Investigative Queries in Sensor Networks (p. 133)
1 Introduction
Sensor network applications have brought a phenomenal change in how this world views Information Technology as a field of science. In the event of taking ‘computing’ from labs’ desks to farms & roads, computer science has made huge sacrifices to cope up with energy constraints in the new little computing machines. The leap is huge, the paradigm shift to real world is brilliant but in the process we have lost much of what we used to call the power of computing.

Low power, low communication range, micro storage, tiny processor, tiny operating system and tiny database are the typical characteristics of today’s sensor node in a typical sensor network. Sensor networks have thus taken us on a beautiful journey on a time machine, few decades backwards in terms of computing. The same old problems of memory management, communication, computations on a low capability processor and many more such classical problems have been revisited in the recent sensor network literature.

On the other side, emergence of sensor networks in new domains has excited some fresh applications and new problems to the research community. They actually have injected fresh blood into the veins of distributed computing. Distributed data management and query processing were enlivened by the advent of these distributed sensors. The sensor network research community has two major views of sensor networks. One half of the community views sensor nodes as tiny computers networked together in a huge space.

Another half views the tiny sensors as small relational tables and the entire network as an active database. A huge portion of research is devoted to processing of sensor network queries. This paper observes a rise of a new class of queries in sensor networks owing to the demand of some new applications. We call them investigative queries. Investigative queries are active recursive queries that probe into a network seeking some application data. They are executed in hierarchical fashion. The data collected by one level of this query will decide on the execution of the next level of the same query.

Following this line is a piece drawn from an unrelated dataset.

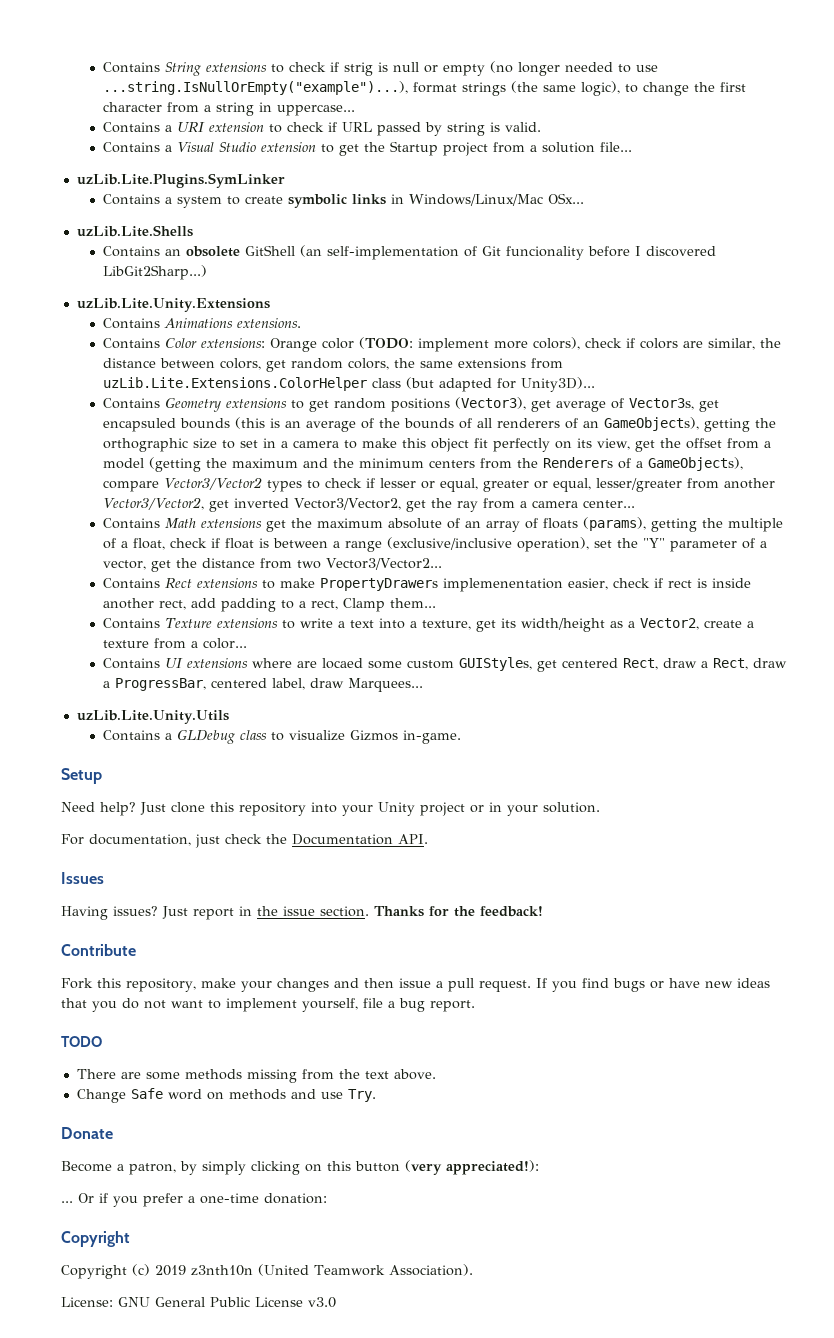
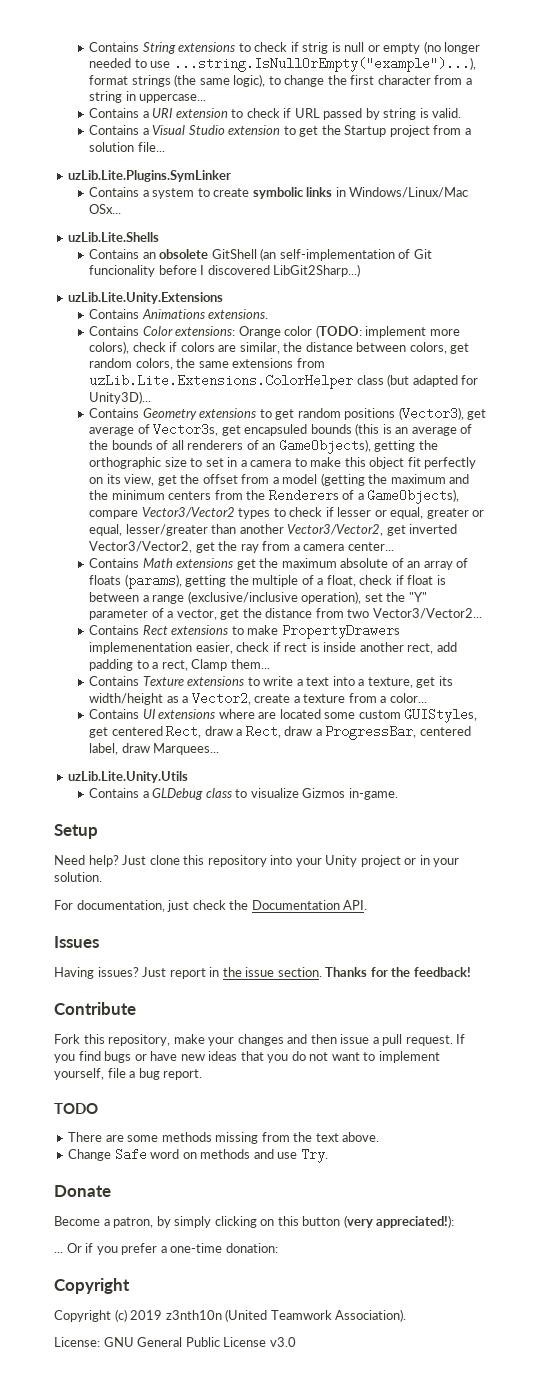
- Contains Geometry extensions to get random positions (Vector3), get average of Vector3s, get encapsuled bounds (this is an average of the bounds of all renderers of an GameObjects), getting the orthographic size to set in a camera to make this object fit perfectly on its view, get the offset from a model (getting the maximum and the minimum centers from the Renderers of a GameObjects), compare Vector3/Vector2 types to check if lesser or equal, greater or equal, lesser/greater from another Vector3/Vector2, get inverted Vector3/Vector2, get the ray from a camera center...
+ Contains Geometry extensions to get random positions (Vector3), get average of Vector3s, get encapsuled bounds (this is an average of the bounds of all renderers of an GameObjects), getting the orthographic size to set in a camera to make this object fit perfectly on its view, get the offset from a model (getting the maximum and the minimum centers from the Renderers of a GameObjects), compare Vector3/Vector2 types to check if lesser or equal, greater or equal, lesser/greater than another Vector3/Vector2, get inverted Vector3/Vector2, get the ray from a camera center...
- Contains UI extensions where are locaed some custom GUIStyles, get centered Rect, draw a Rect, draw a ProgressBar, centered label, draw Marquees...
+ Contains UI extensions where are located some custom GUIStyles, get centered Rect, draw a Rect, draw a ProgressBar, centered label, draw Marquees...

This paper aims at defining investigative queries after classifying the list of queries available in sensor network literature. Dissemination of investigative queries into the network requires some special communication architecture to provide the hierarchy levels needed for the application. The requirements are discussed in detail. We provide a strong motivating application to demonstrate the need of investigative queries.

The paper is organised into five major sections. Section 2 aims at classifying the sensor network query routing protocols and provides different types of queries that exists in sensor network literature. In section 3 a sensor network application is described in detail where a new type of query called the investigative query is introduced. Formal definition of investigative queries is provided in section 4, which is the main contribution of this paper. The advantages of investigative queries over traditional methods are discussed along with other potential applications of sensor networks in the same section.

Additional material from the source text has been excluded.